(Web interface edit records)
#####
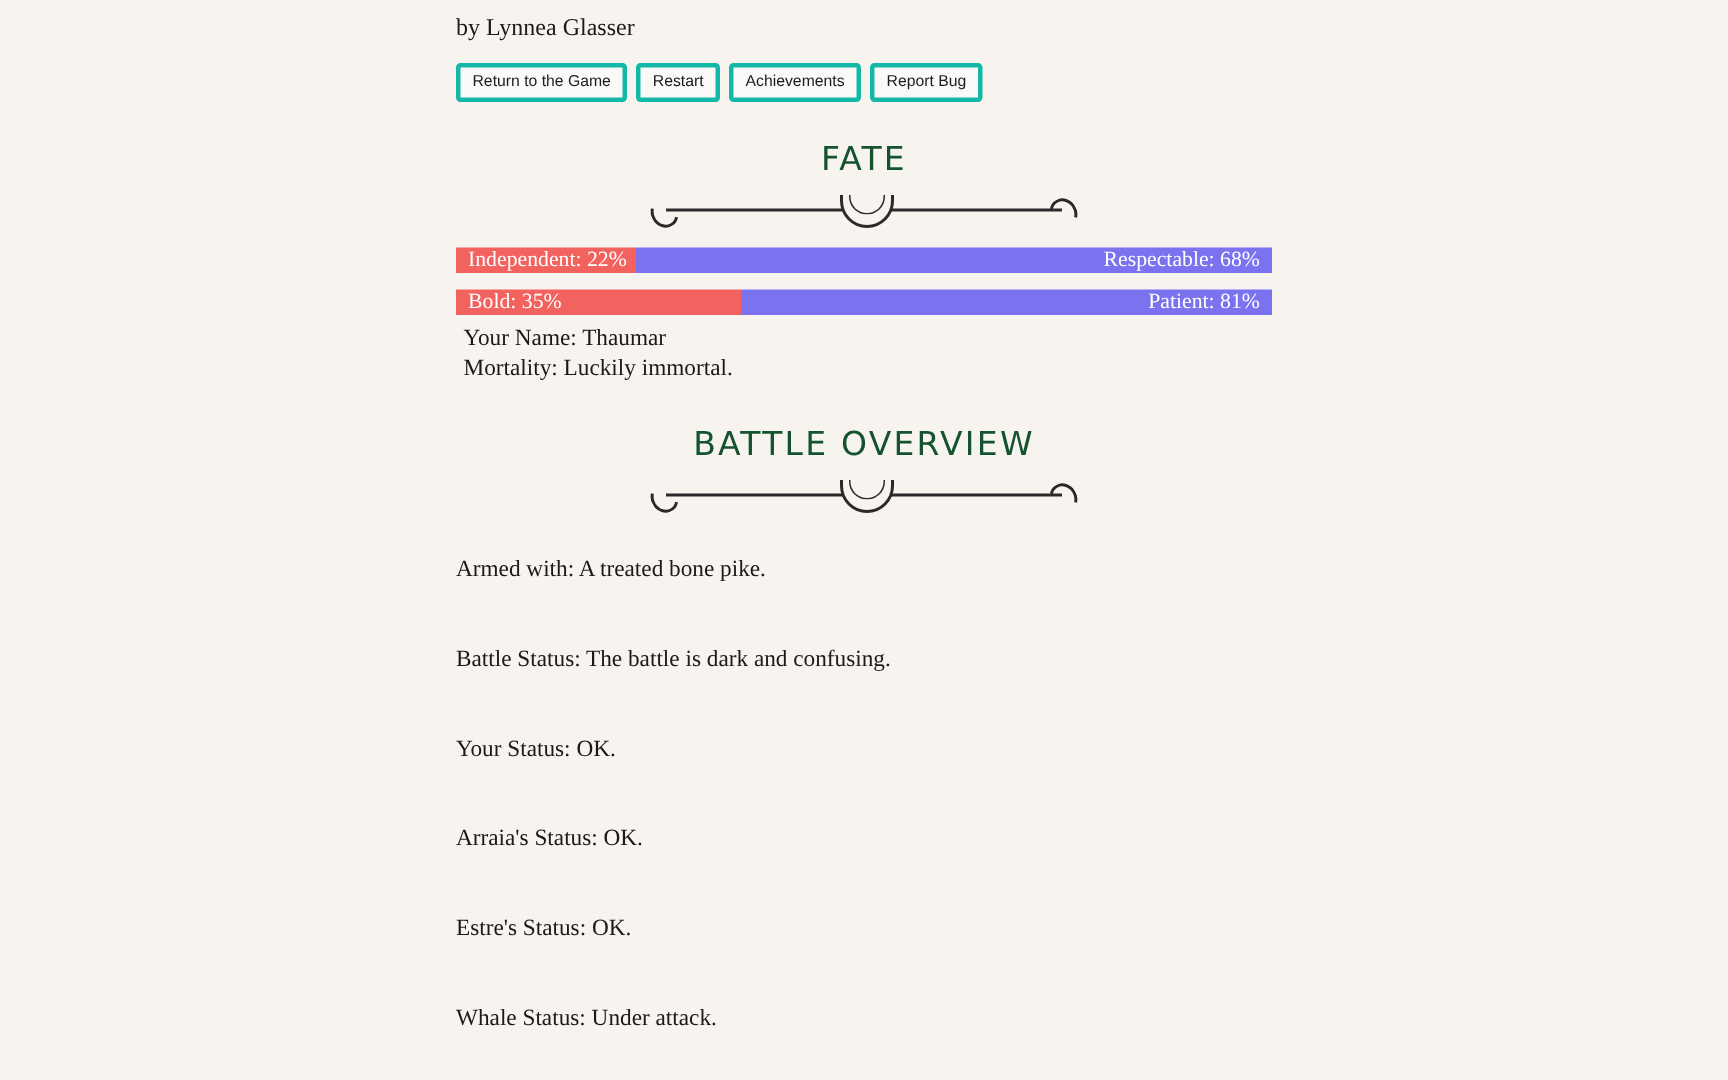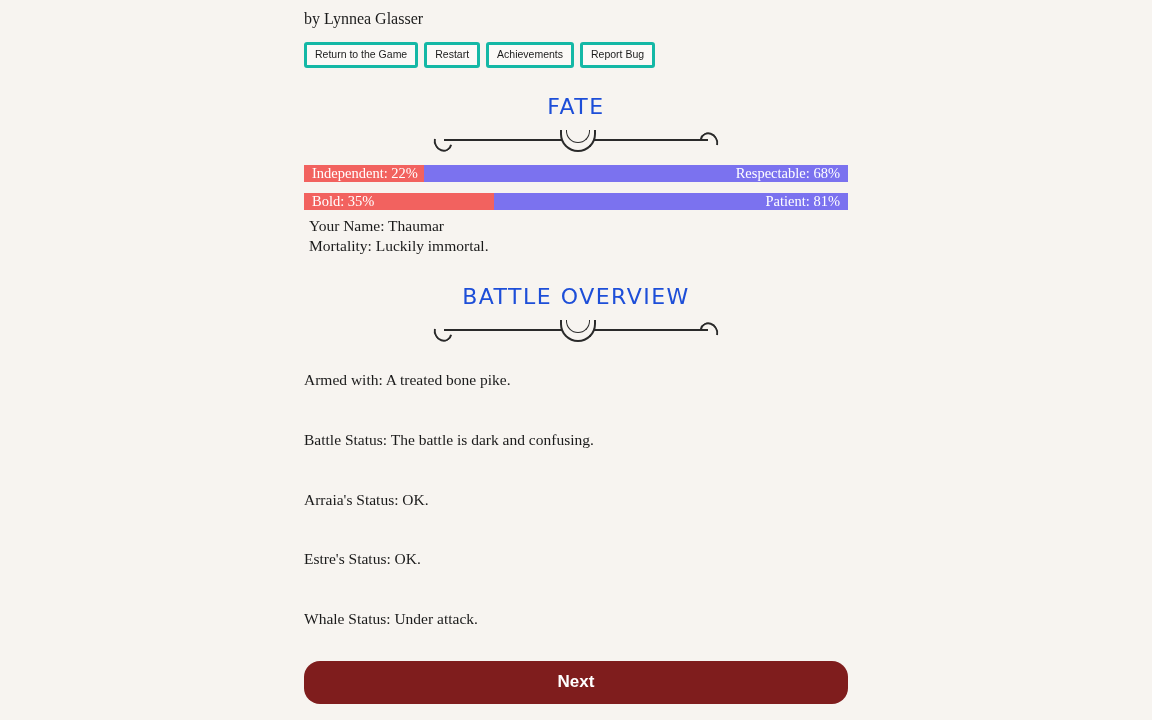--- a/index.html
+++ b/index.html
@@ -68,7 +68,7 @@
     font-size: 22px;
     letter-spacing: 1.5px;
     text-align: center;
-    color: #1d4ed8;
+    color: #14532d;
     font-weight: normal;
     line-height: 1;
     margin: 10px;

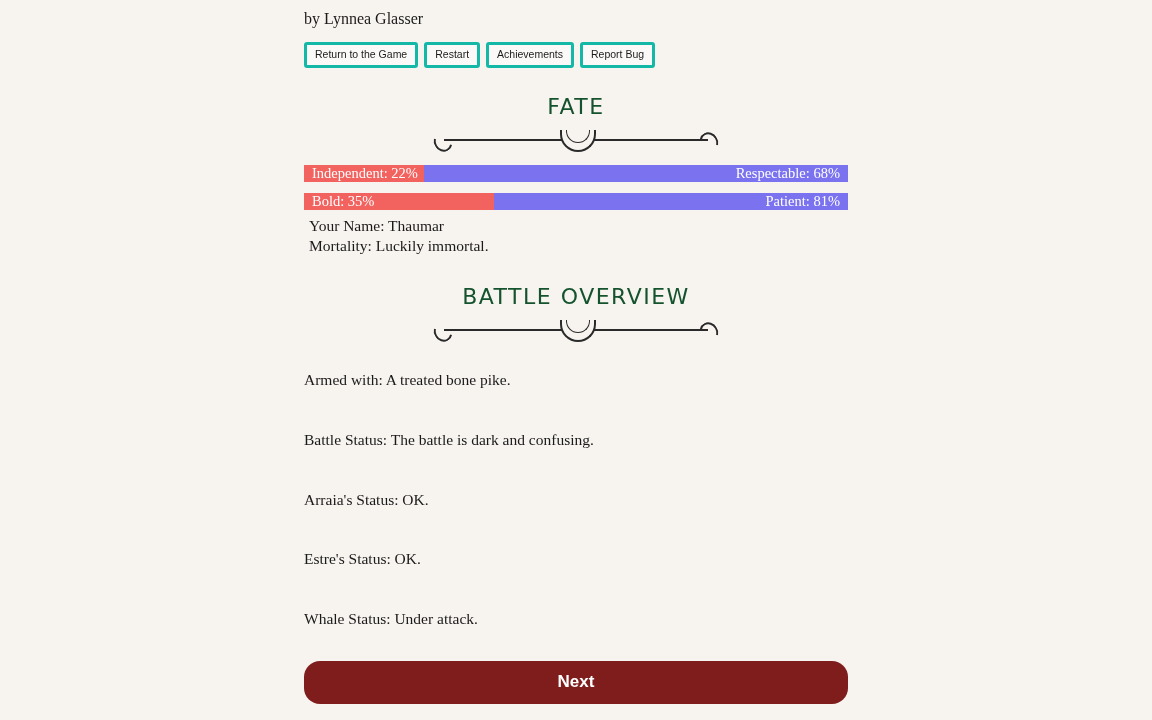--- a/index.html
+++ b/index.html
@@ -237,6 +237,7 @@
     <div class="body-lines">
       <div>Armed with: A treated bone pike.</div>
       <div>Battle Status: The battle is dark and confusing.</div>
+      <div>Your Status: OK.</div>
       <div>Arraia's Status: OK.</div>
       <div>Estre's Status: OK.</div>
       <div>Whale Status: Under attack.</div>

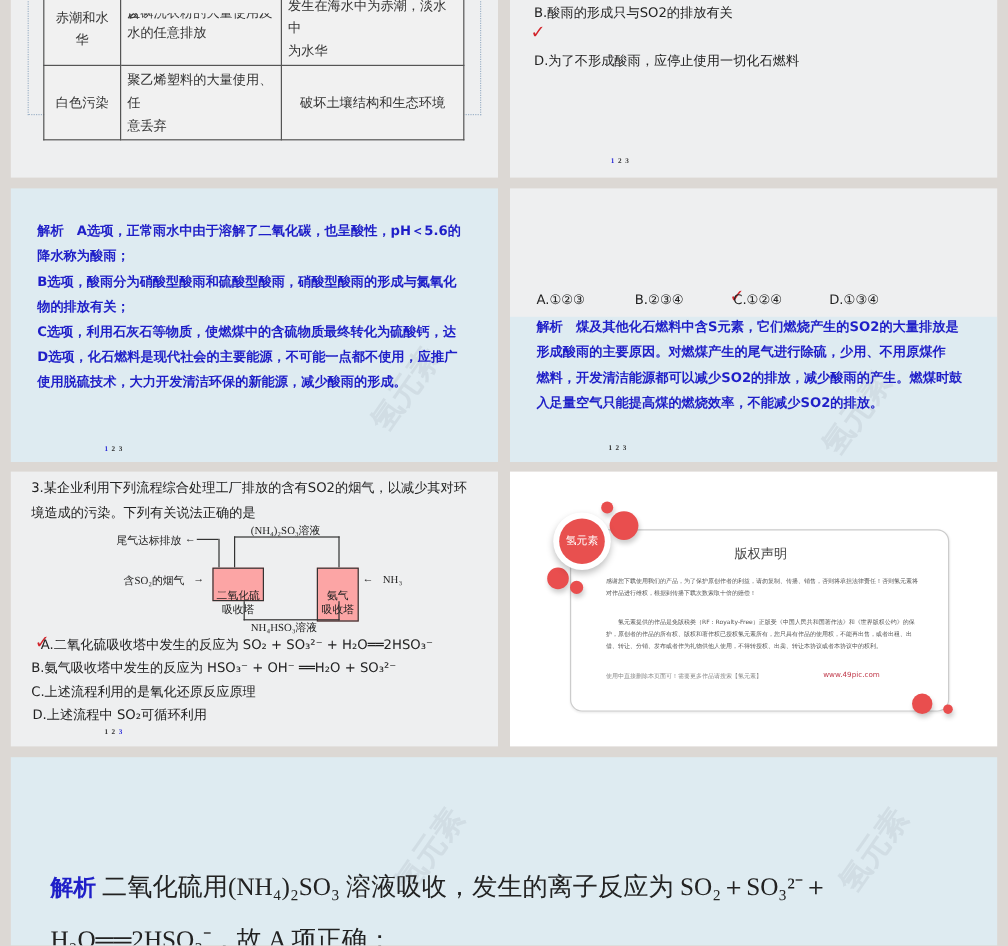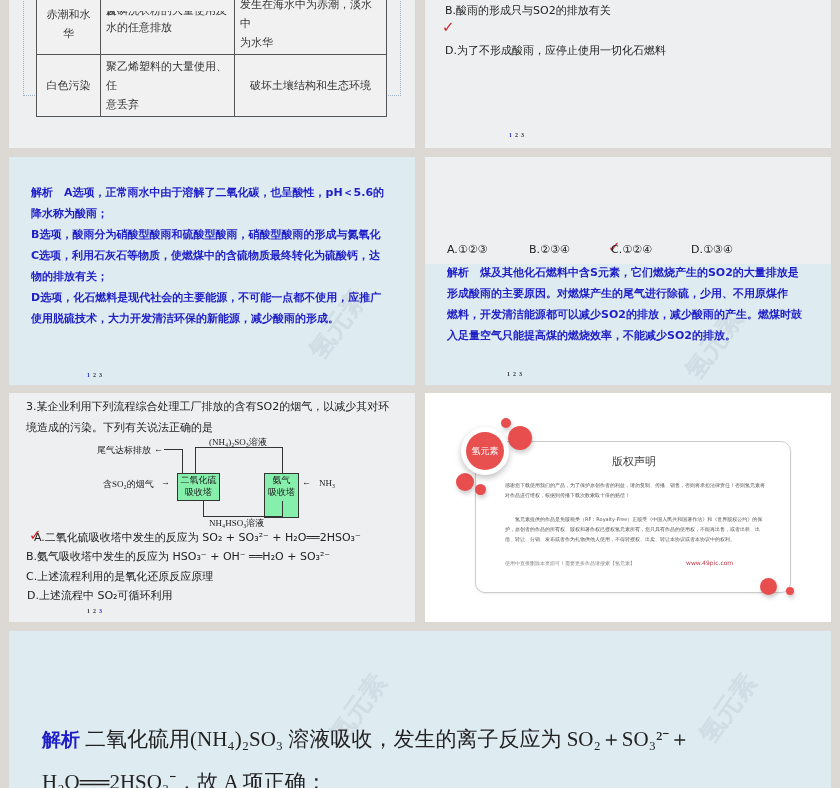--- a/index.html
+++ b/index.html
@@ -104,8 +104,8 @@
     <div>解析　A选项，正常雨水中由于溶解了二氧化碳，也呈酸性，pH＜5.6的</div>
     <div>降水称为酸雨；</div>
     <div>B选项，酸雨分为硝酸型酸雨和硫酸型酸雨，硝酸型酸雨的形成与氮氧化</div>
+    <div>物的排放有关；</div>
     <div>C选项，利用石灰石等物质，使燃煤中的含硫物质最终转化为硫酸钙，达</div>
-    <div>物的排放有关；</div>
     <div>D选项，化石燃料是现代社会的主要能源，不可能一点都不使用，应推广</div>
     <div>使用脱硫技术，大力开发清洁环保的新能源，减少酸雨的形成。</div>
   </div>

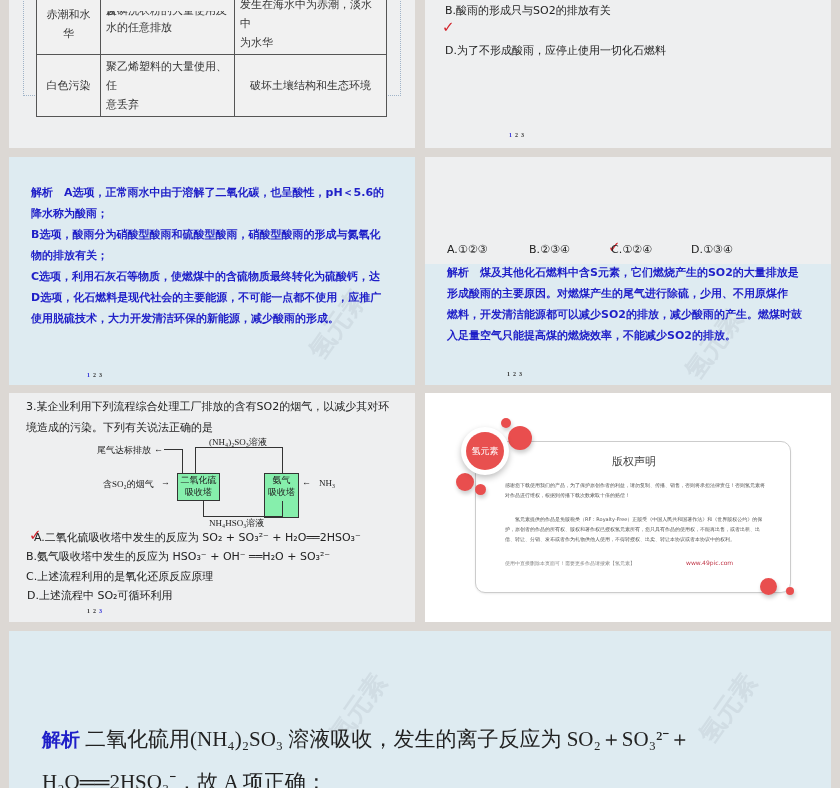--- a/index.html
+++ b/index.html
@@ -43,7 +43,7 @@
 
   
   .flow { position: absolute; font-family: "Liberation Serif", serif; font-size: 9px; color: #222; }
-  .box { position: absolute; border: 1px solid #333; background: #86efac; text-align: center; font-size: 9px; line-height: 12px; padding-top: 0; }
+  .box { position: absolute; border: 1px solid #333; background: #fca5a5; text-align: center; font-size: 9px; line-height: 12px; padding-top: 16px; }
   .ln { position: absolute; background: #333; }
#####
# Your instructions
In the records above, locate every line with the string "color" and copy it.

# Output for this exercise
-    color: #1d4ed8;
+    color: #14532d;
   .flow { position: absolute; font-family: "Liberation Serif", serif; font-size: 9px; color: #222; }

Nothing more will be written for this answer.